[[ THE DATA, beginning ]]

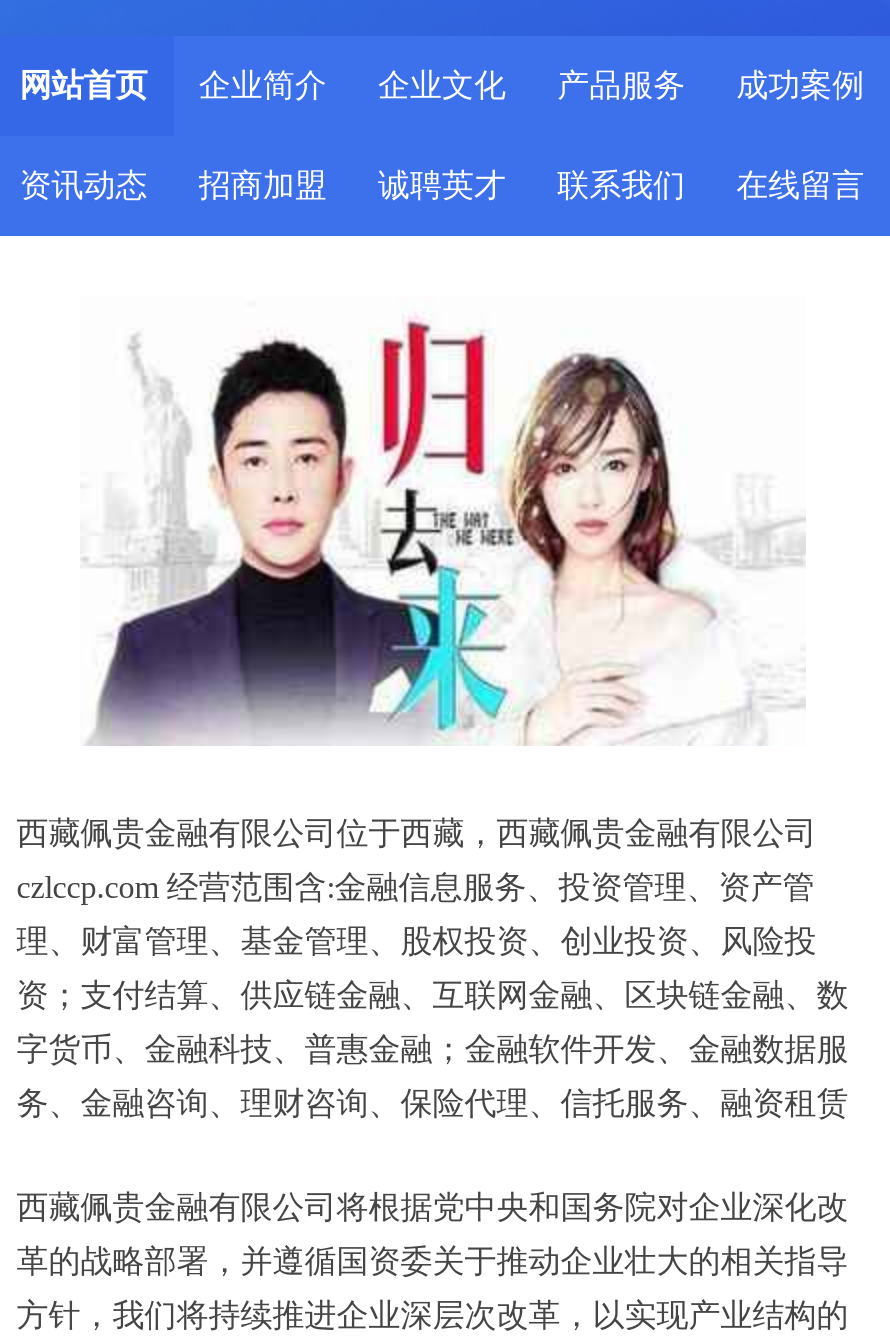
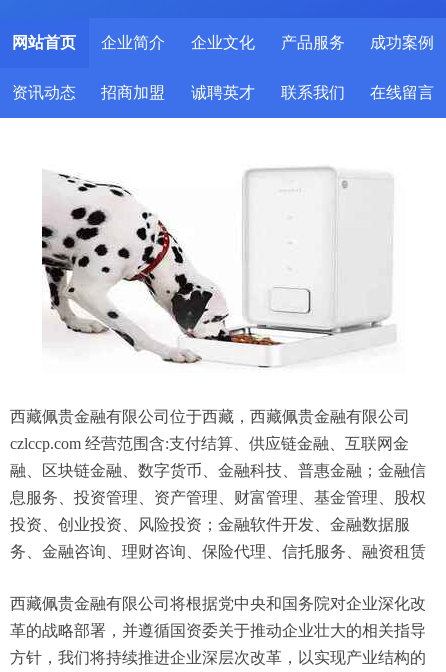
- [image]
+ [image]

- czlccp.com 经营范围含:金融信息服务、投资管理、资产管
+ czlccp.com 经营范围含:支付结算、供应链金融、互联网金

- 理、财富管理、基金管理、股权投资、创业投资、风险投
+ 融、区块链金融、数字货币、金融科技、普惠金融；金融信

- 资；支付结算、供应链金融、互联网金融、区块链金融、数
+ 息服务、投资管理、资产管理、财富管理、基金管理、股权

- 字货币、金融科技、普惠金融；金融软件开发、金融数据服
+ 投资、创业投资、风险投资；金融软件开发、金融数据服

[[ THE DATA, end ]]

### TASK ITEM
Exactly the lines from the one containing "- czlccp.com 经营范围含:金融信息服务、投资管理、资产管" through the end of the listing above, inclusive, are to be written out, and no others.

### TASK RESULT
- czlccp.com 经营范围含:金融信息服务、投资管理、资产管
+ czlccp.com 经营范围含:支付结算、供应链金融、互联网金

- 理、财富管理、基金管理、股权投资、创业投资、风险投
+ 融、区块链金融、数字货币、金融科技、普惠金融；金融信

- 资；支付结算、供应链金融、互联网金融、区块链金融、数
+ 息服务、投资管理、资产管理、财富管理、基金管理、股权

- 字货币、金融科技、普惠金融；金融软件开发、金融数据服
+ 投资、创业投资、风险投资；金融软件开发、金融数据服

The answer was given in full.